IPC From Scratch

Inter-process communication (or IPC) doesn't typically cause programmers to feel warm fuzzies. "Wait, I just want my programs to talk to each other, why is this hard???" is a sentiment that I very much understand. Recently when working on Mixologist I came to a point where I needed a CLI, a GUI, and a daemon to all run and communicate with one another, sending info back in forth in a wonderfully concurrent, unordered fashion. Those two words being used together usually send shivers down the spine of any experienced programmer but, with a little legwork, the problem is solveable.

Humble Beginnings

Let's go back to the beginning; I started my work on Mixologists IPC requiring only a daemon and a CLI. This allowed me to dip my toes into the waters of IPC without having to go straight into the deep end. After doing some cursory research, I had a few options to pursue:

Shared Memory
Pipes
Sockets

Initially, shared memory looked decently promising since it would give me full access to the shdared state of each process from any of the others but I ultimately decided against it simply because of the synchronization headache and the difficulty around creating custom clients to interact with my program. Pipes were also a no-go unfortunately because I expected to need bidirectional communication.
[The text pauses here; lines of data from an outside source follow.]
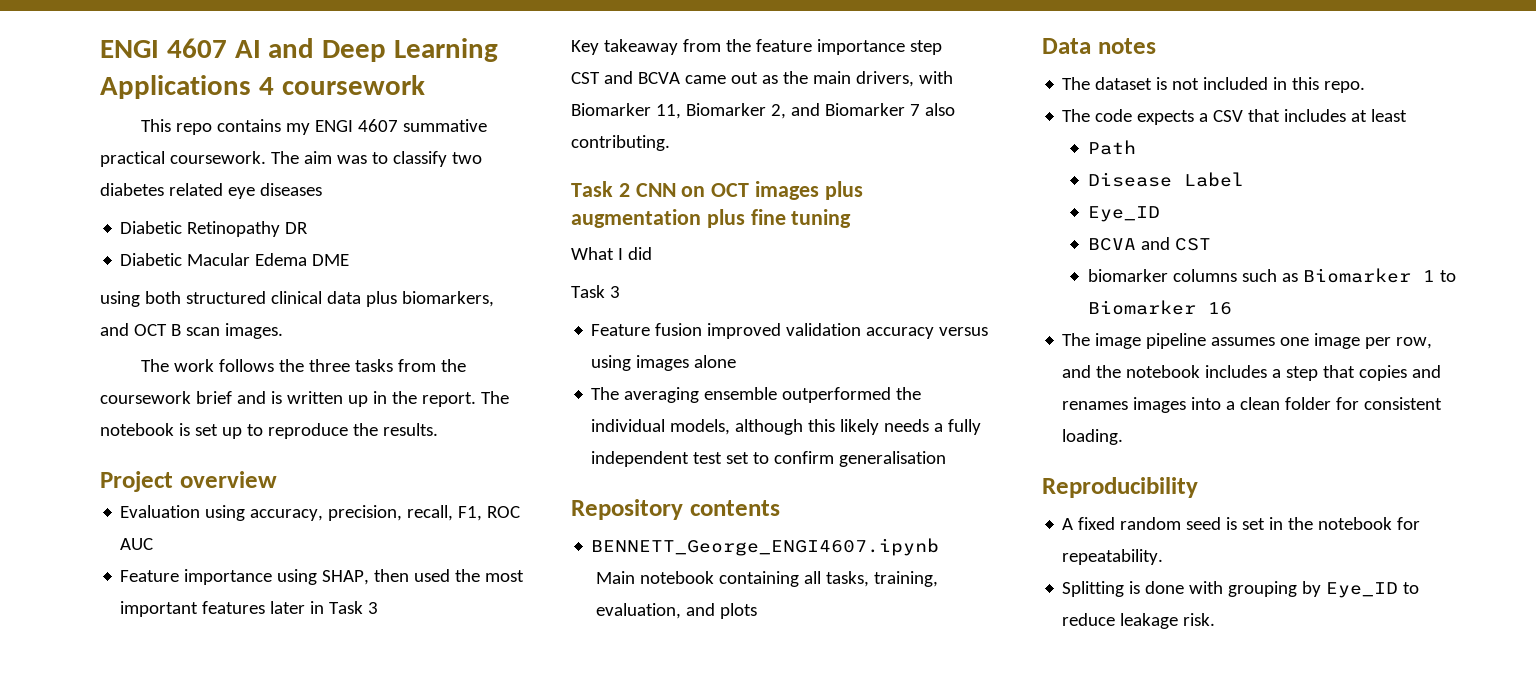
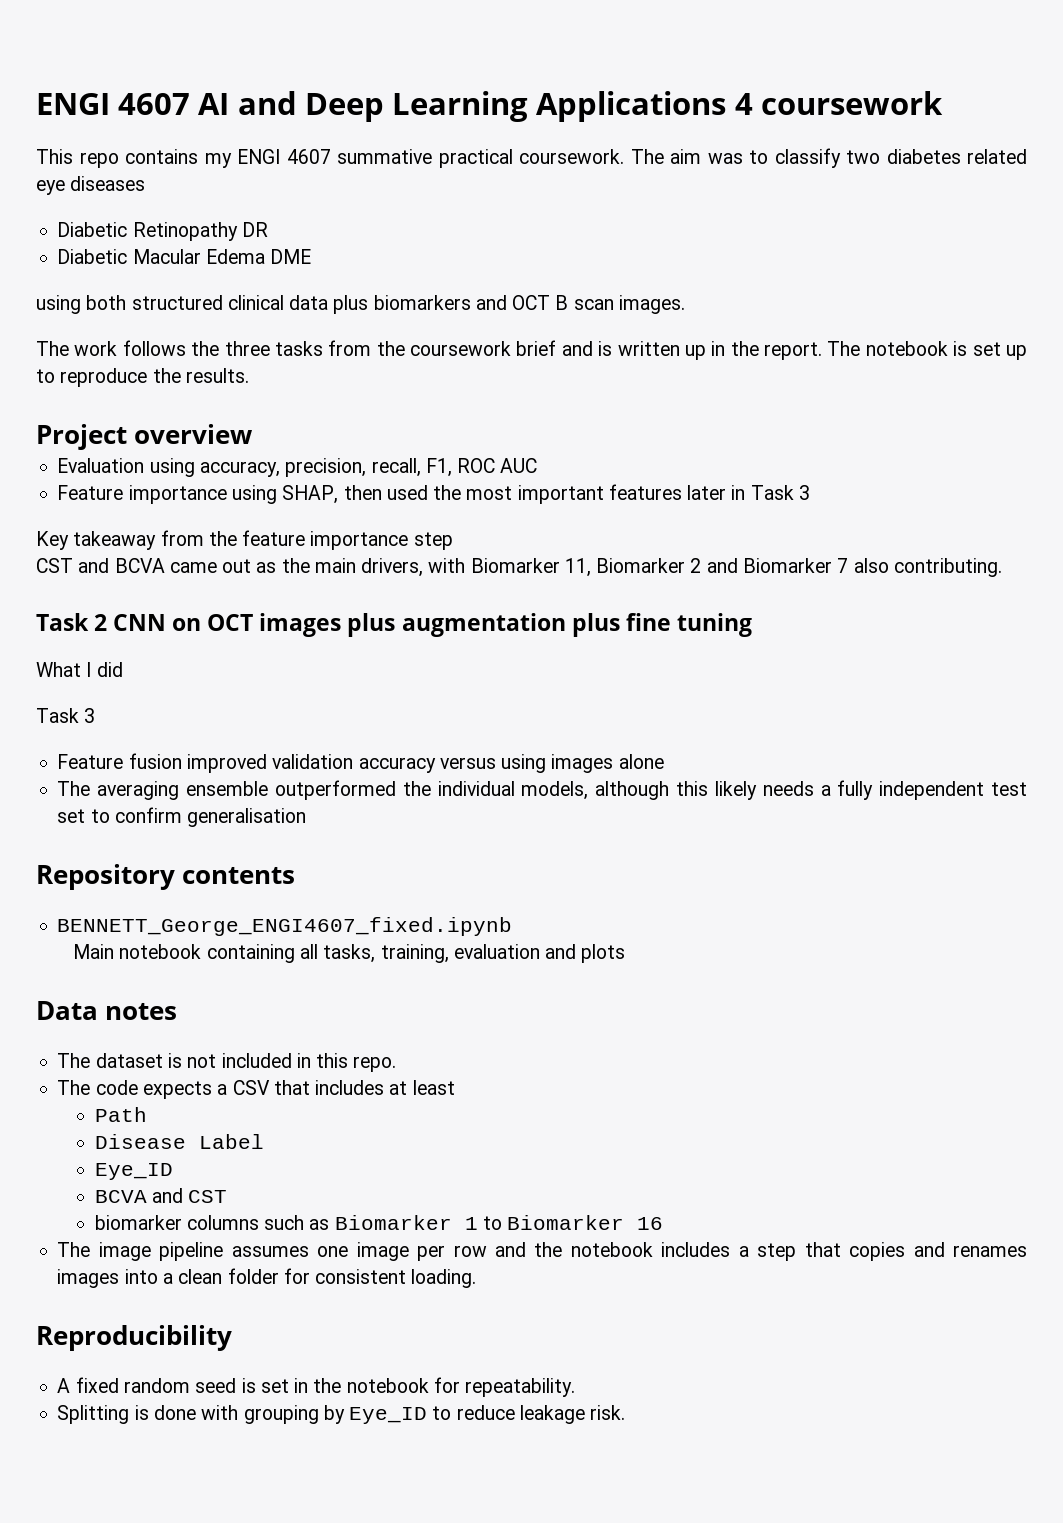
- using both structured clinical data plus biomarkers, and OCT B scan images.
+ using both structured clinical data plus biomarkers and OCT B scan images.
- CST and BCVA came out as the main drivers, with Biomarker 11, Biomarker 2, and Biomarker 7 also contributing.
+ CST and BCVA came out as the main drivers, with Biomarker 11, Biomarker 2 and Biomarker 7 also contributing.
- BENNETT_George_ENGI4607.ipynb
+ BENNETT_George_ENGI4607_fixed.ipynb
- Main notebook containing all tasks, training, evaluation, and plots
+ Main notebook containing all tasks, training, evaluation and plots
- The image pipeline assumes one image per row, and the notebook includes a step that copies and renames images into a clean folder for consistent loading.
+ The image pipeline assumes one image per row and the notebook includes a step that copies and renames images into a clean folder for consistent loading.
This left me with sockets, probably one of the most common tools for IPC both due to their flexibility and relative ease of use.

So how do you make a socket?

sock_fd, sock_err := linux.socket(.UNIX, .STREAM, {}, .HOPOPT)

Well that isn't too bad.

Unfortunately, there is some extra work to do depending on if you're the server or the client. If you're the server, the setup is as follows:

sock_fd, sock_err := linux.socket(.UNIX, .STREAM, {}, .HOPOPT)

sock_addr: linux.Sock_Addr_Un,
sock_addr.sun_family = .UNIX
copy(sock_addr.sun_path[:], "/tmp/socket_name")

bind_err := linux.bind(sock_fd, &sock_addr)
listen_err := linux.listen(sock_fd, 1024)

So what did that do? Well, we start by initially setting up the socket and its address, just giving it a name on the filesystem to use. We then bind the socket which is what actually sets up the socket on the system. Finally, we listen on the socket which allows us to accept incoming connections.

The client side is simpler:

sock_fd, sock_err := linux.socket(.UNIX, .STREAM, {}, .HOPOPT)

sock_addr: linux.Sock_Addr_Un,
sock_addr.sun_family = .UNIX
copy(sock_addr.sun_path[:], "/tmp/socket_name")

connect_err := linux.connect(sock_fd, &sock_addr)

The setup is the same as for the server but instead of bind and listen, we just connect. This can of course error (the socket may not exist) but that is something we can handle on the caller side.

Some of you may have noticed that I'm using .UNIX and .STREAM for the socket type and are asking "what's that all about?" We are making use of Unix domain sockets here instead of INET sockets since they are targeted towards local use. We are also making use of stream sockets instead of datagram sockets because knowing about the connection itself is important.

Datagram sockets can be extremely useful when you rely on clearly defined package boundaries and don't require an order. They don't have the concept of a "connection" however which can make certain things harder to write.

Unidirectional Communication

Let's look at the interface for the CLI I built:

Flags:
	-add-program:<string>, multiple     | name of program to add to aux
	-remove-program:<string>, multiple  | name of program to remove from aux
	-set-volume:<f32>                   | volume to assign nodes
	-shift-volume:<f32>                 | volume to increment nodes

So, as it stands, the cli only needs to send things to the daemon. That makes it so that we only ever need to call send on the client to get the data sent over to the server which is relatively simple:

bytes_sent, send_err := linux.send(sock_fd, message, {})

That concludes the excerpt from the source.